Tom Lembong (Foto: ANTARA FOTO/Bayu Pratama S)
Jakarta — Mantan Menteri Perdagangan periode 12 Agustus 2015–27 Juli 2016, Thomas Trikasih Lembong atau Tom Lembong, resmi mengajukan banding atas vonis 4,5 tahun penjara yang dijatuhkan oleh majelis hakim Pengadilan Tindak Pidana Korupsi (Tipikor) Jakarta Pusat terkait kasus dugaan korupsi impor gula.
Kuasa hukum Tom, Ari Yusuf Amir, menegaskan bahwa keputusan banding akan tetap diajukan meskipun kliennya hanya dijatuhi hukuman satu hari. Menurutnya, Tom Lembong merasa tidak bersalah atas kebijakan impor gula yang menjadi pokok perkara.
"Sudah diputuskan kita akan banding hari Selasa. Dihukum satu hari saja, Pak Tom akan banding," kata Ari kepada wartawan, Senin (21/7), seperti dikutip dari CNN Indonesia.
Lima Alasan Banding Tom Lembong
Ari membeberkan lima poin utama dalam memori banding yang akan diajukan:
1. Tidak Jelasnya Unsur Niat Jahat (Mens Rea)
Ari menyebut pertimbangan majelis hakim soal mens rea tidak didasarkan pada fakta persidangan, melainkan hanya merujuk pada Berita Acara Pemeriksaan (BAP). Hal ini dinilai bertentangan dengan prinsip pembuktian dalam hukum acara pidana.
2. Evaluasi Dua Bulan Bukan Tanggung Jawab Tom
Tuduhan bahwa Tom gagal melakukan evaluasi dalam dua bulan pertama masa jabatan dianggap tidak relevan. Menurut Ari, pemantauan pasar dilakukan oleh Ditjen Perdagangan Dalam Negeri, bukan oleh menteri secara langsung.
3. Kerugian Negara Tidak Terbukti
Perhitungan potensi kerugian oleh Badan Pengawasan Keuangan dan Pembangunan (BPKP) dianggap tidak sah sebagai kerugian negara. Mengacu pada Pasal 4 UU BUMN, kerugian PT PPI sebagai BUMN tidak otomatis menjadi kerugian negara.
4. Pertimbangan Ideologis Dinilai Tidak Profesional
Ari mengecam pernyataan majelis hakim yang menyebut pendekatan ekonomi kapitalis sebagai hal yang memberatkan. Ia menilai pertimbangan ideologis tersebut tidak berdasar dan tidak relevan dengan fakta maupun dakwaan jaksa.
5. Preseden Buruk bagi Pengambil Kebijakan
Vonis terhadap Tom dikhawatirkan menciptakan ketakutan di kalangan pejabat pemerintah maupun pelaku usaha dalam pengambilan keputusan. Menurut Ari, hal ini bisa menghambat roda pemerintahan dan ekonomi.

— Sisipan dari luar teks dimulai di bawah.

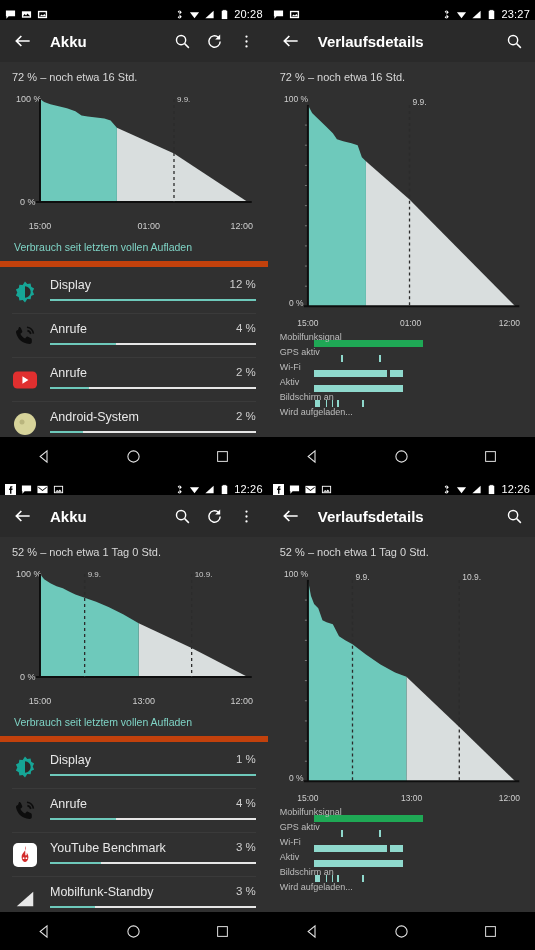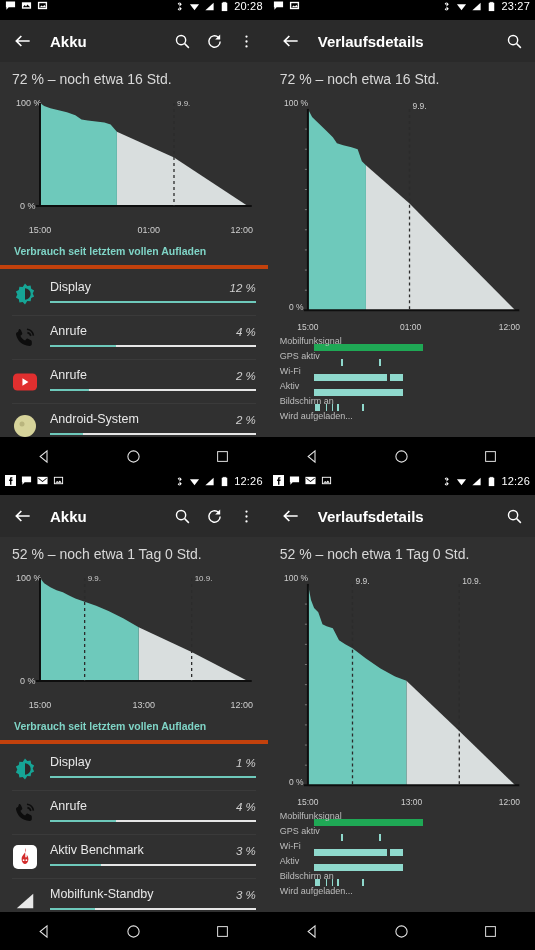--- a/index.html
+++ b/index.html
@@ -19,7 +19,7 @@
 
   
   .statusbar {
-    height: 20px; background: #000; display: flex; align-items: flex-start;
+    height: 20px; background: #000; display: flex; align-items: flex-end;
     padding: 0 5px; color: #fff;
   }
   .sb-left { display: flex; align-items: center; gap: 5px; }

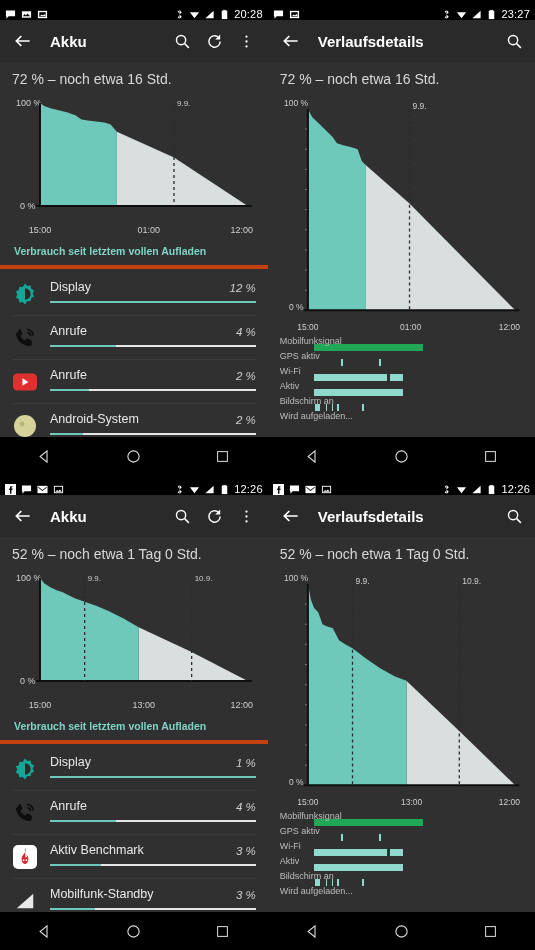--- a/index.html
+++ b/index.html
@@ -39,7 +39,7 @@
 
   
   .content { background: #303030; position: relative; }
-  .summary { color: #d8d8d8; font-size: 14px; padding: 9px 12px 2px 12px; white-space: nowrap; }
+  .summary { color: #d8d8d8; font-size: 11px; padding: 9px 12px 2px 12px; white-space: nowrap; }
 
   .chartwrap { position: relative; padding: 0 10px; }
   .chartwrap svg { display: block; width: 100%; }

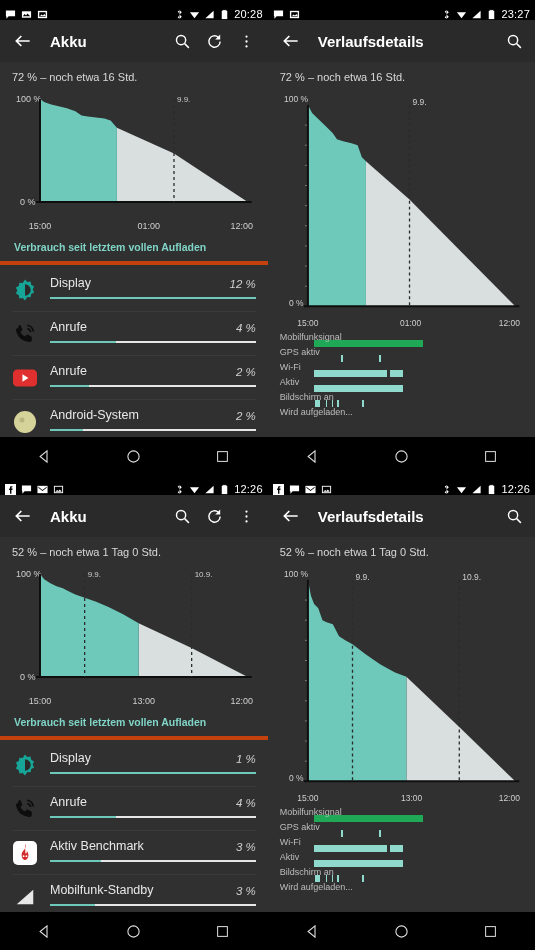--- a/index.html
+++ b/index.html
@@ -46,7 +46,7 @@
 
   .usage-note {
     color: #7fd4c6; font-size: 10.5px; padding: 6px 12px 8px 14px;
-    border-bottom: 4px solid #c2410c; white-space: nowrap; font-weight: bold;
+    border-bottom: 6px solid #c2410c; white-space: nowrap;
   }
 
   

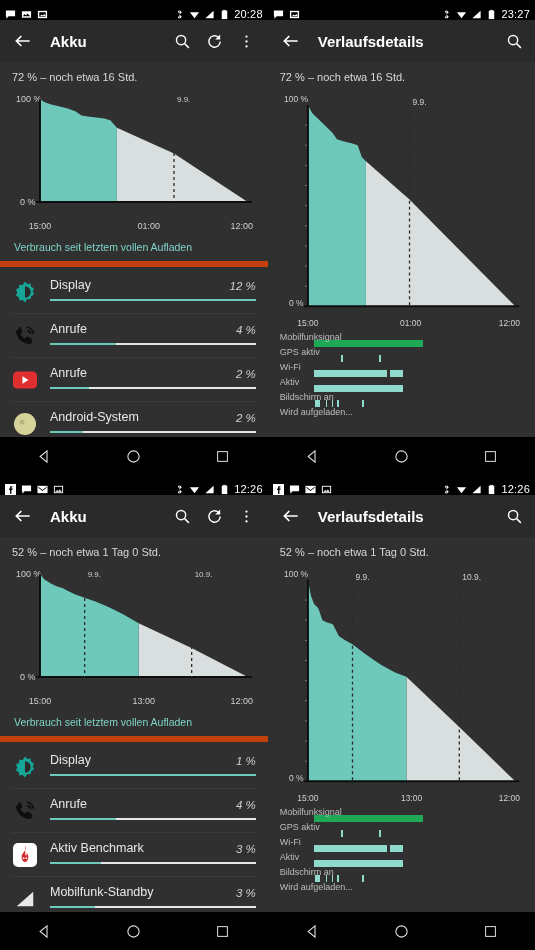--- a/index.html
+++ b/index.html
@@ -57,7 +57,7 @@
   }
   .app-icon { width: 26px; height: 26px; flex: 0 0 26px; margin-top: 1px; display: flex; align-items: center; justify-content: center; }
   .app-body { flex: 1; margin-left: 12px; }
-  .app-line { display: flex; align-items: flex-end; }
+  .app-line { display: flex; align-items: flex-start; }
   .app-name { color: #e8e8e8; font-size: 12.5px; white-space: nowrap; }
   .app-pct { margin-left: auto; color: #cfcfcf; font-size: 11.5px; font-style: italic; }
   .app-bar { margin-top: 7px; height: 2.5px; background: #e6e6e6; width: 100%; position: relative; }

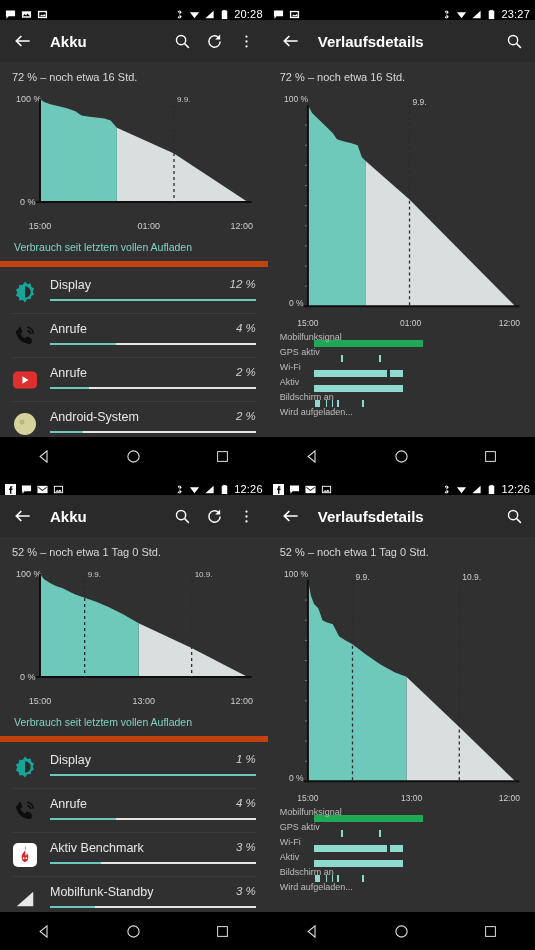--- a/index.html
+++ b/index.html
@@ -59,7 +59,7 @@
   .app-body { flex: 1; margin-left: 12px; }
   .app-line { display: flex; align-items: flex-start; }
   .app-name { color: #e8e8e8; font-size: 12.5px; white-space: nowrap; }
-  .app-pct { margin-left: auto; color: #cfcfcf; font-size: 11.5px; font-style: italic; }
+  .app-pct { margin-left: auto; color: #cfcfcf; font-size: 11.5px; }
   .app-bar { margin-top: 7px; height: 2.5px; background: #e6e6e6; width: 100%; position: relative; }
   .app-bar i { position: absolute; left:0; top:0; bottom:0; background: #6ec9bb; display: block; }
 

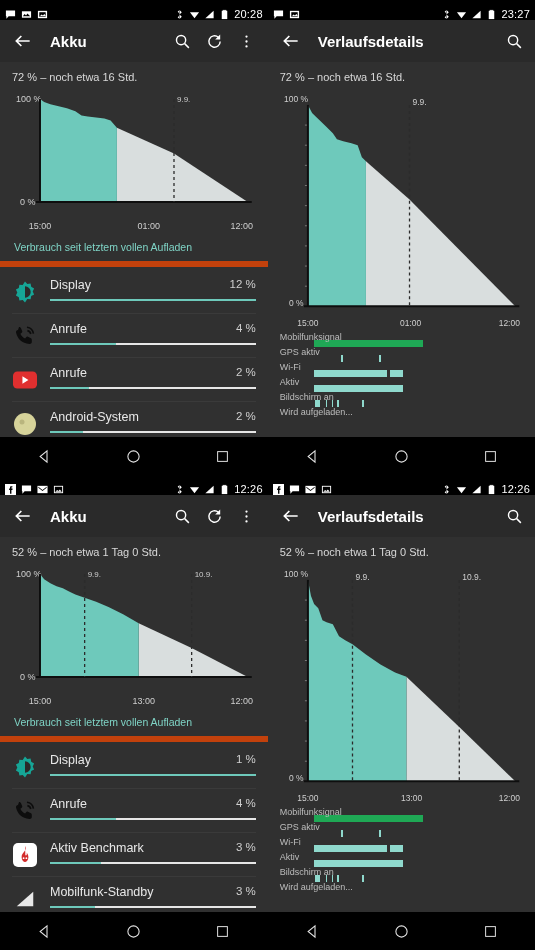--- a/index.html
+++ b/index.html
@@ -555,7 +555,7 @@
             </div>
             <div class="app-body">
               <div class="app-line">
-                <span class="app-name">Aktiv Benchmark</span>
+                <span class="app-name">YouTube Benchmark</span>
                 <span class="app-pct">3 %</span>
               </div>
               <div class="app-bar">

“Negara secara umum akan dirugikan dalam berbagai sektor, baik hukum maupun bisnis yang dapat memasung kesejahteraan hidup orang banyak,” ujar Ari.
Respons Kejaksaan Agung
Menanggapi langkah banding tersebut, Kejaksaan Agung menyatakan akan menyiapkan memori banding dan kontra memori banding untuk menghadapi argumentasi dari pihak Tom.
"Jaksa akan membuat memori banding dan kontra memori banding terhadap memori banding terdakwa," kata Kepala Pusat Penerangan Hukum Kejaksaan Agung, Anang Supriatna.
Putusan dan Pertimbangan Hakim
Tom Lembong dijatuhi hukuman 4,5 tahun penjara dan denda Rp750 juta subsider enam bulan kurungan. Vonis ini lebih ringan dibandingkan tuntutan Jaksa Penuntut Umum yang menuntut hukuman tujuh tahun penjara.
Dalam pertimbangannya, hakim menyatakan bahwa Tom lebih mengedepankan sistem ekonomi kapitalis dalam menerbitkan izin impor gula untuk delapan perusahaan swasta, yang dianggap tidak sejalan dengan prinsip demokrasi ekonomi dan Pancasila.
Tom juga dinilai gagal menjalankan fungsi pengawasan harga gula di pasar, serta mengabaikan kepentingan masyarakat sebagai konsumen akhir untuk mendapatkan gula dengan harga terjangkau.
Namun, majelis hakim juga mencatat sejumlah hal yang meringankan, seperti belum pernah dihukum, tidak menikmati hasil korupsi, bersikap sopan selama persidangan, dan adanya penitipan uang ke penyidik sebagai bentuk itikad baik.